=== Task directions ===
Look through the records below and give the number of lines holding the string "height", nothing more.

── Recorded information ──

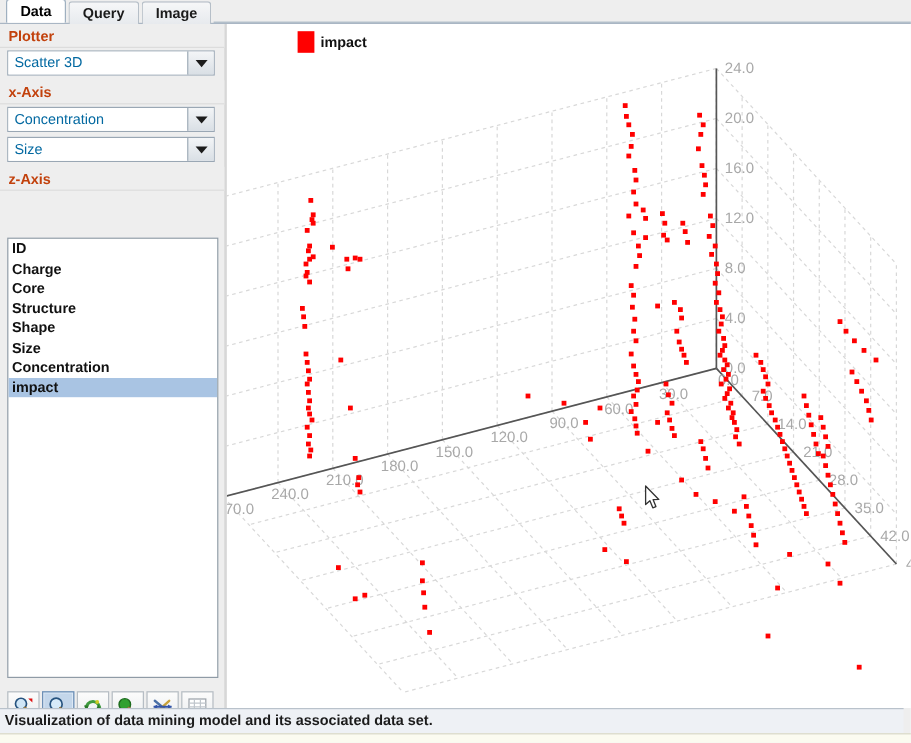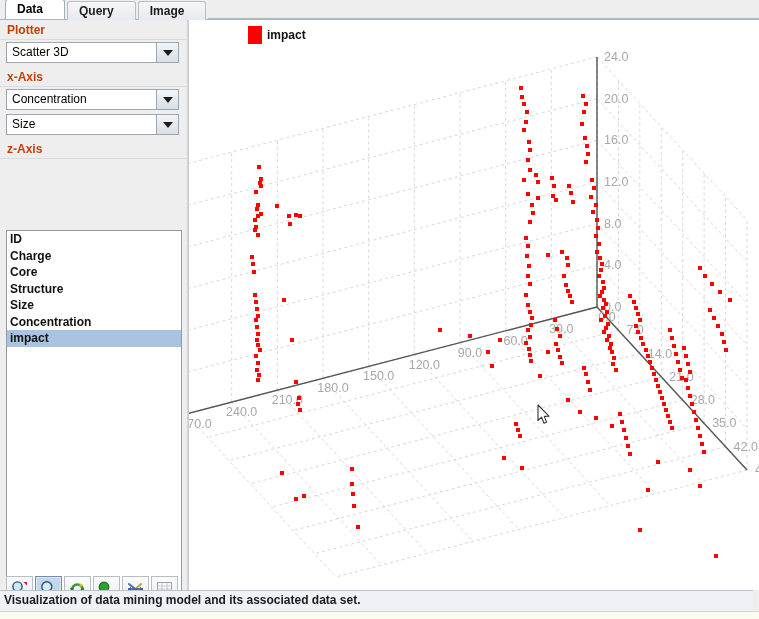--- a/index.html
+++ b/index.html
@@ -38,7 +38,7 @@
   .tab {
     height: 19px;
     line-height: 18px;
-    padding: 0 21px 0 11px;
+    padding: 0 11px 0 11px;
     font-size: 12px;
     font-weight: bold;
     color: #1b1b1b;

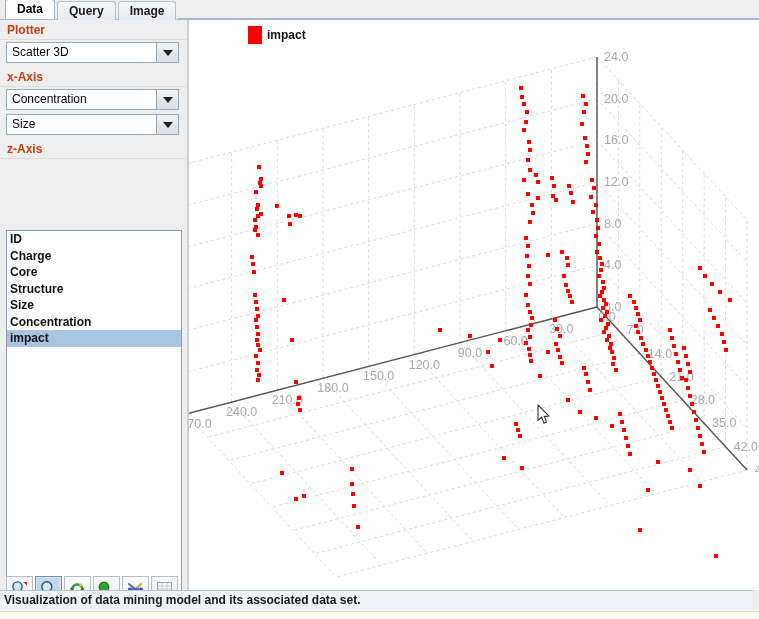--- a/index.html
+++ b/index.html
@@ -102,7 +102,7 @@
     line-height: 19px;
     padding-left: 5px;
     font-size: 12px;
-    color: #000000;
+    color: #0369a1;
     overflow: hidden;
     white-space: nowrap;
     background: #ffffff;

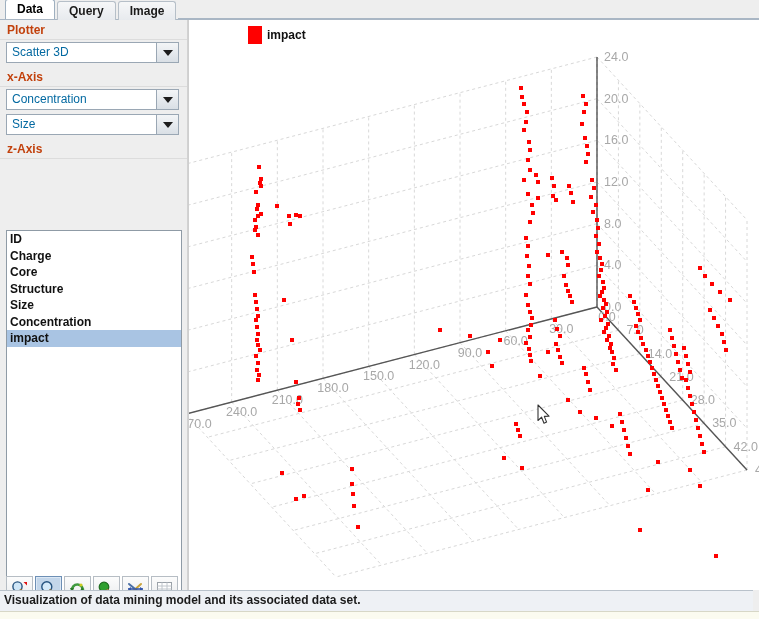--- a/index.html
+++ b/index.html
@@ -134,7 +134,6 @@
     border: 1px solid #8f9ba6;
     box-sizing: border-box;
     overflow: hidden;
-    margin-top: 32px;
   }
   .list-item {
     height: 16.5px;

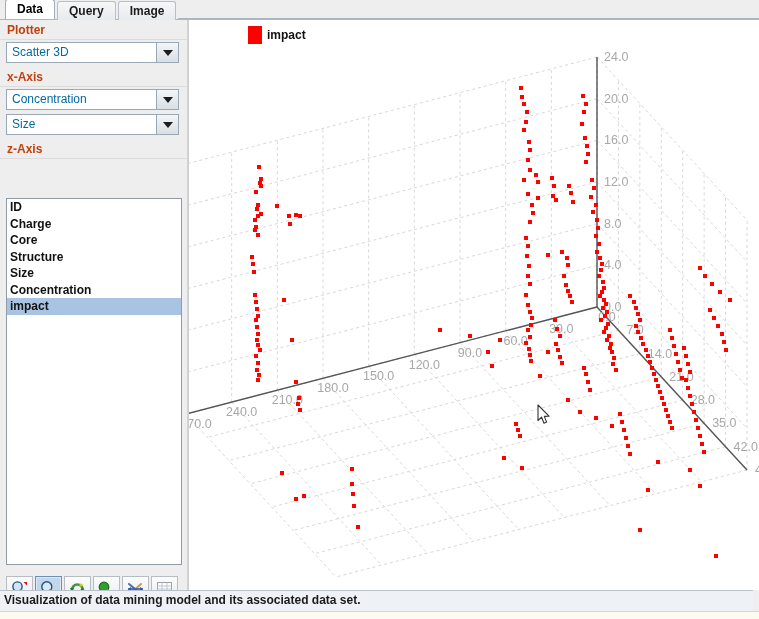--- a/index.html
+++ b/index.html
@@ -301,6 +301,7 @@
       <div class="list-item"><span>Charge</span></div>
       <div class="list-item"><span>Core</span></div>
       <div class="list-item"><span>Structure</span></div>
+      <div class="list-item"><span>Shape</span></div>
       <div class="list-item"><span>Size</span></div>
       <div class="list-item"><span>Concentration</span></div>
       <div class="list-item selected"><span>impact</span></div>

───

=== Answer for this exercise ===
4